I have written a diary almost every day since I was about 8 years old,  but it seems I’m not nearly so prolific when it comes to blogging! It’s a habit I suppose, and one I’ve not quite got into yet. I can’t believe my last update was about a month ago - a lot has happened since then.

 

There was a party to launch Lady of the Butterflies to start with. It was held at Jaffe and Neale bookshop in Chipping Norton and I can’t thank Polly and Patrick, who own the bookshop, enough for making it such a lovely and enjoyable event. The shop looked so pretty, decorated with butterflies and we had butterfly cakes to eat too! It was totally overwhelming to see huge displays of Lady of the Butterflies, not least because I think Preface have done such a wonderful job with the jacket. The onscreen image of it does not do nearly enough justice to the lovely glitterly gilding round the edge, nor to the gown. (I think I first fell in  love with history as  a child partly because of the pretty dresses, so this is very important!) My own little daughter dressed up as a butterfly for my party, complete with wings, ‘feelers’ - and a wand!

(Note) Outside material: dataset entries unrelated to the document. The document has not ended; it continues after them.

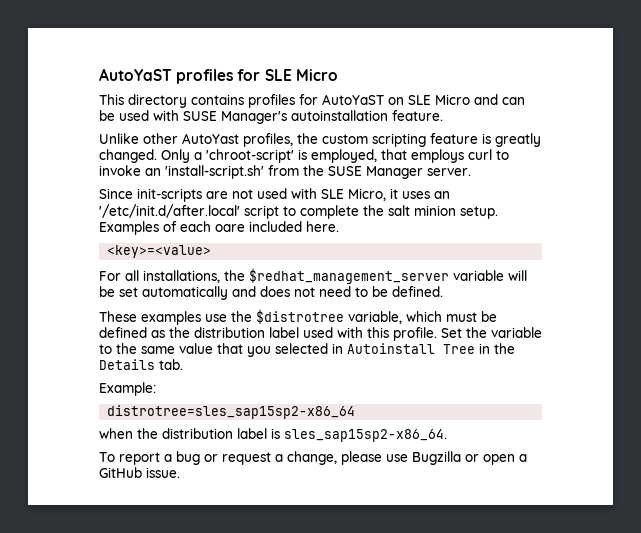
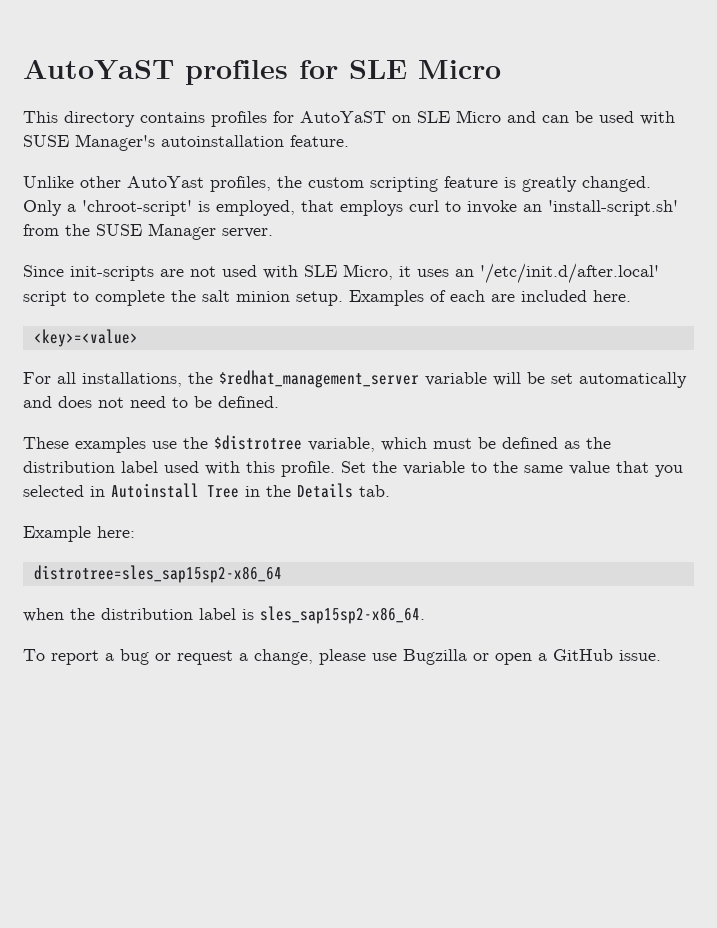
- Examples of each oare included here.
+ Examples of each are included here.
- Example:
+ Example here:

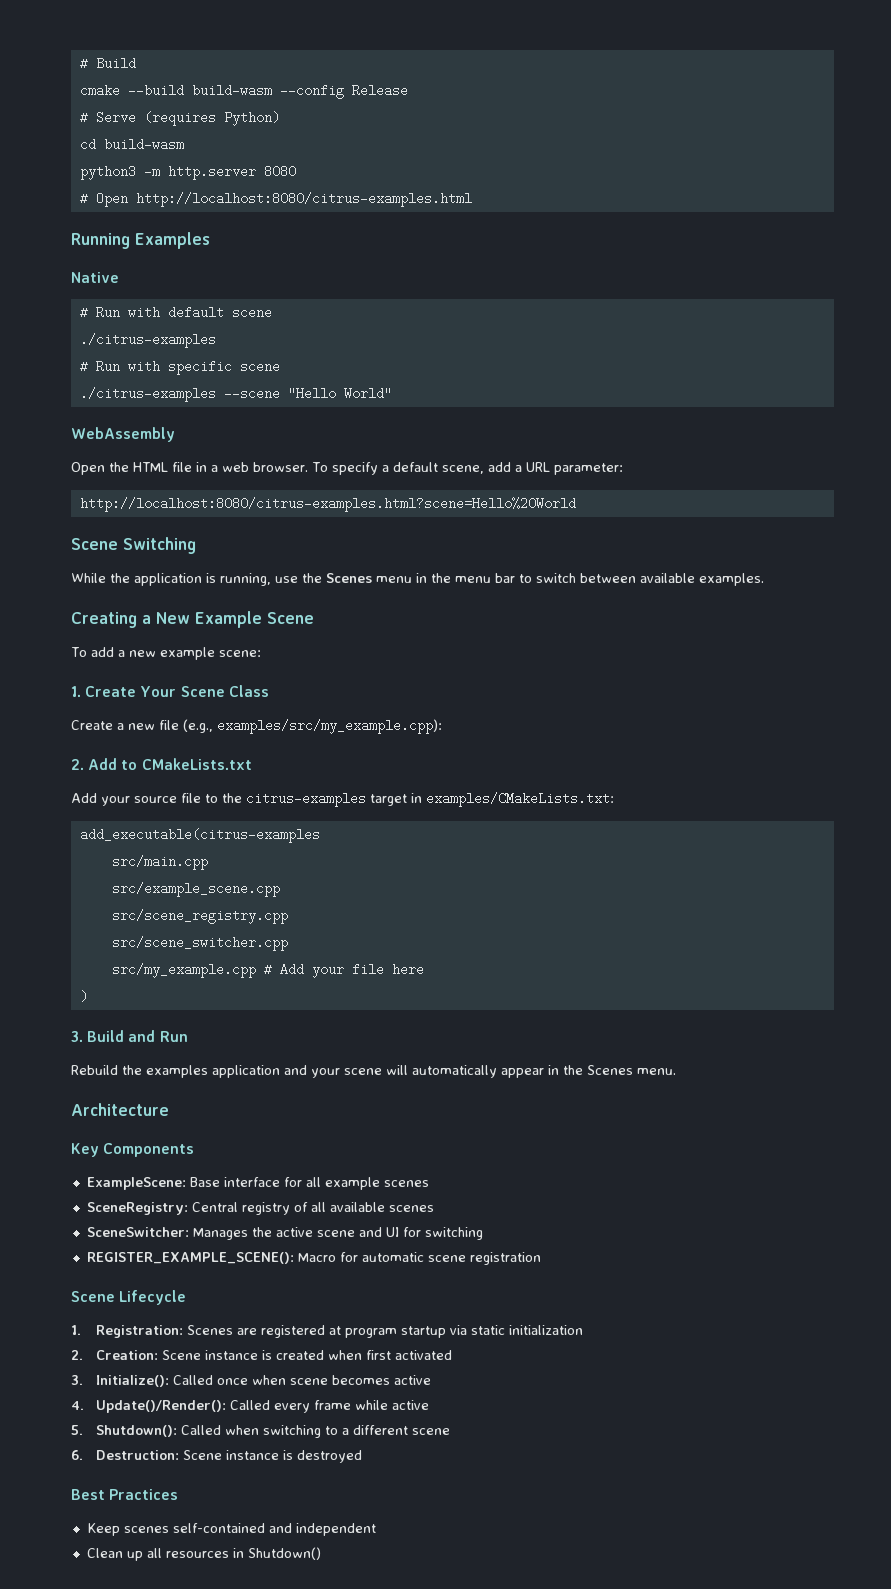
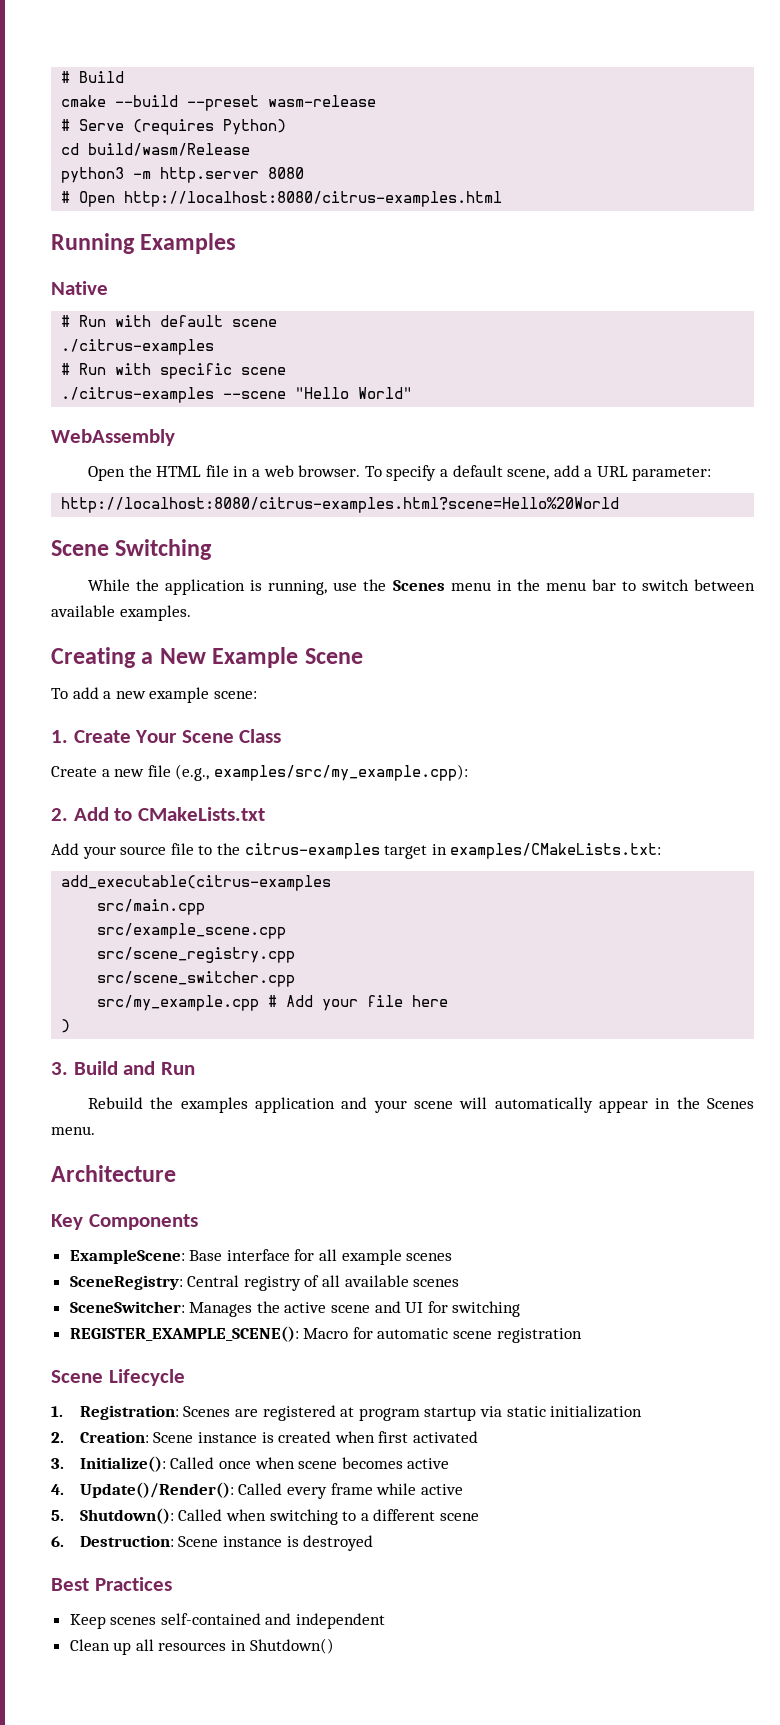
- cmake --build build-wasm --config Release
+ cmake --build --preset wasm-release
- cd build-wasm
+ cd build/wasm/Release

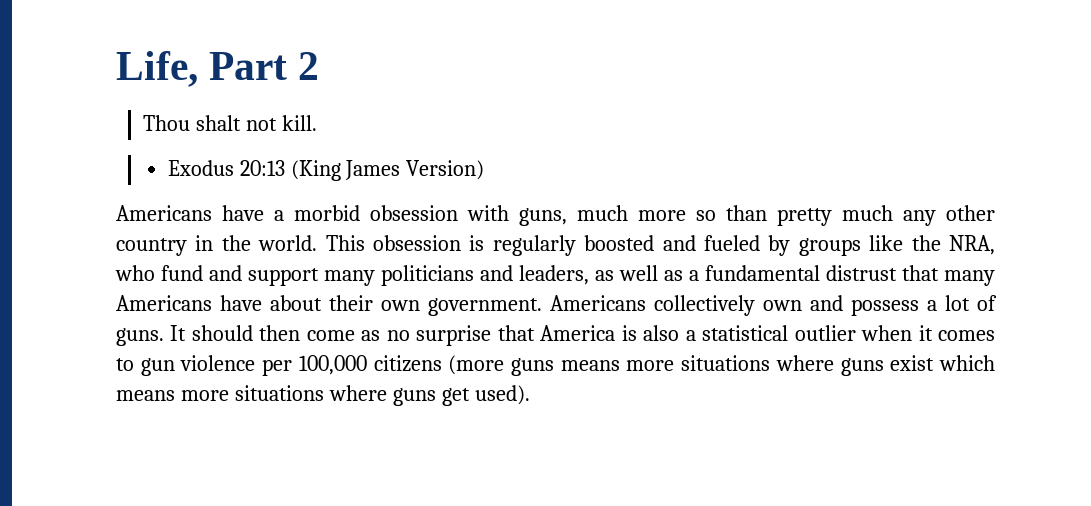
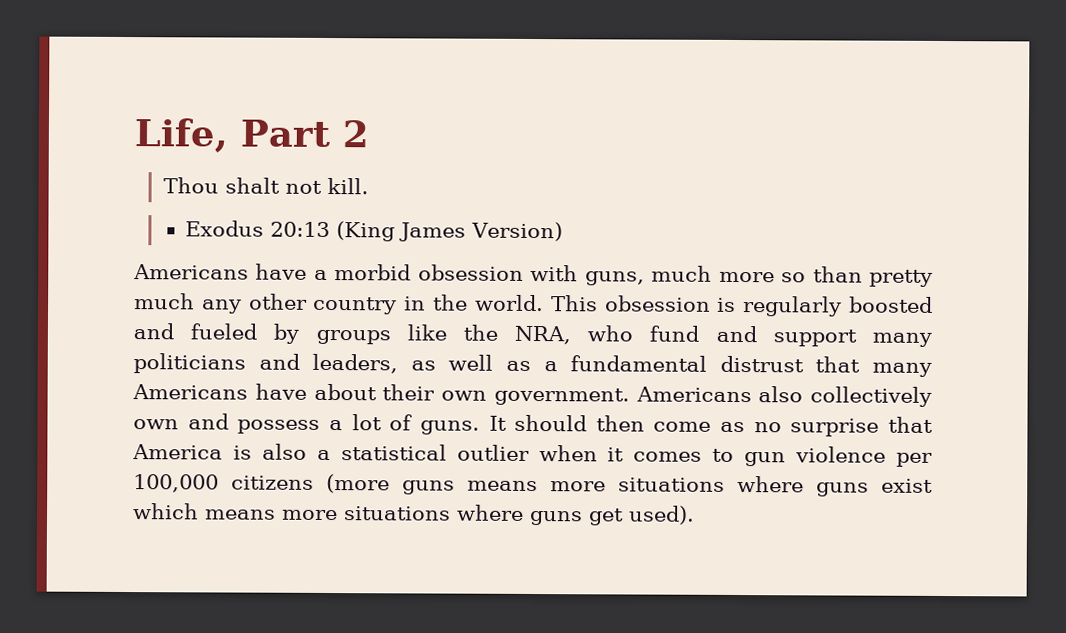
- Americans collectively own and possess a lot of guns.
+ Americans also collectively own and possess a lot of guns.

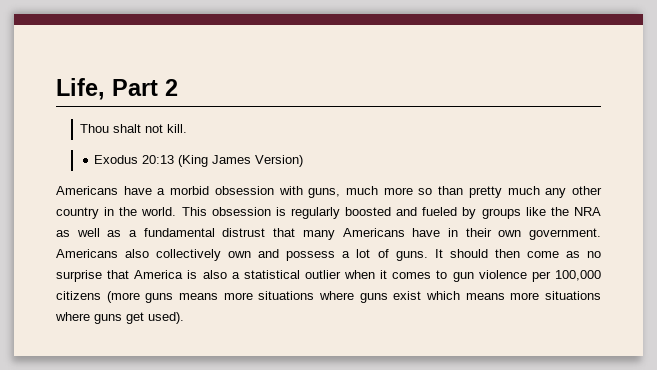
- This obsession is regularly boosted and fueled by groups like the NRA, who fund and support many politicians and leaders, as well as a fundamental distrust that many Americans have about their own government.
+ This obsession is regularly boosted and fueled by groups like the NRA as well as a fundamental distrust that many Americans have in their own government.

A fairy butterfly, then.

 

I was persuaded to do a reading, which I’m normally completely happy to do, but it is slightly more daunting when faced with a shop full of familiar faces.  Rosie de Courcy, my editor at Preface, made a lovely speech, which I found very moving because she very kindly compared Lady of the Butterflies to Daphne Du Maurier’s ‘The King’s General’ which, as you’ll see from my first blog, is one of my favourite books. I still have the original copy which my Mum bought for me for £1.35 in 1974. Rosie also told a very amusing story about how she had to read ‘Lady of the Butterflies’ against all adversity, battling with a printer which would only churn out ten pages at a time. It was a long manuscript of  660 pages, so perseverance was required! 

 

It was lovely to see people at the party who have played such a part in giving Lady of the Butterflies wings. Rosie, and my agent, Broo Doherty, who gave me so much support  and encouragement while I was writing it, and then was responsible for finding it such a wonderful home at Preface. Also Louise from Butterfly Conservation, with whom it is my great privileged to work to help raise awareness of the plight of Britain’s butterflies and make sure that future generations can enjoy them just as Eleanor Glanville did.

 

A couple of days after my launch, I went to Bath, since Somerset is where the book is set, and signed copies in Toppings and Mr B’s which are wonderful independent bookshops in which I was quite happy to browse for hours.

 

What else? I went to BBC Broadcasting House to record an interview for Radio 4 Woman’s Hour, which is due to be transmitted this week. This was a rather surreal experience for me, because I worked at Broadcasting House (or BH as we called it) for 10 years when I was in the press office at Radio 1. In fact, I slept there on a regular basis! The great thing about BH is that since the BBC broadcasts through the night, the building is open 24 hours, which  meant that when me and my friends and fellow Radio 1 rock chicks went to gigs and missed the last train home, which we often did, we were not left wandering the streets. We became well known for keeping duvets stuffed under our desks for just such an occasion. Those were the days! I’m still a rock chick at heart, and I think it’s my leather biker jacket that must have prompted Jane Garvey, who interviewed me for Woman’s Hour, to comment that I didn’t ‘look very Cotswold’! The interview was fun. Though I think I talk too much!

 

Which is just what I’m doing now, probably. So I shall end, by saying that I did another signing in the Cotswold Bookstore in Moreton-in-Marsh on Saturday. I was made to feel very welcome by Tony and all the staff. We enjoyed more butterfly cakes, made by loyal customers, and there beautiful butterfly decorations that had been cut out and painstakingly hand glittered by Nina.     

Now I am off to do a talk in Perton, which is near Wolverhampton, I think!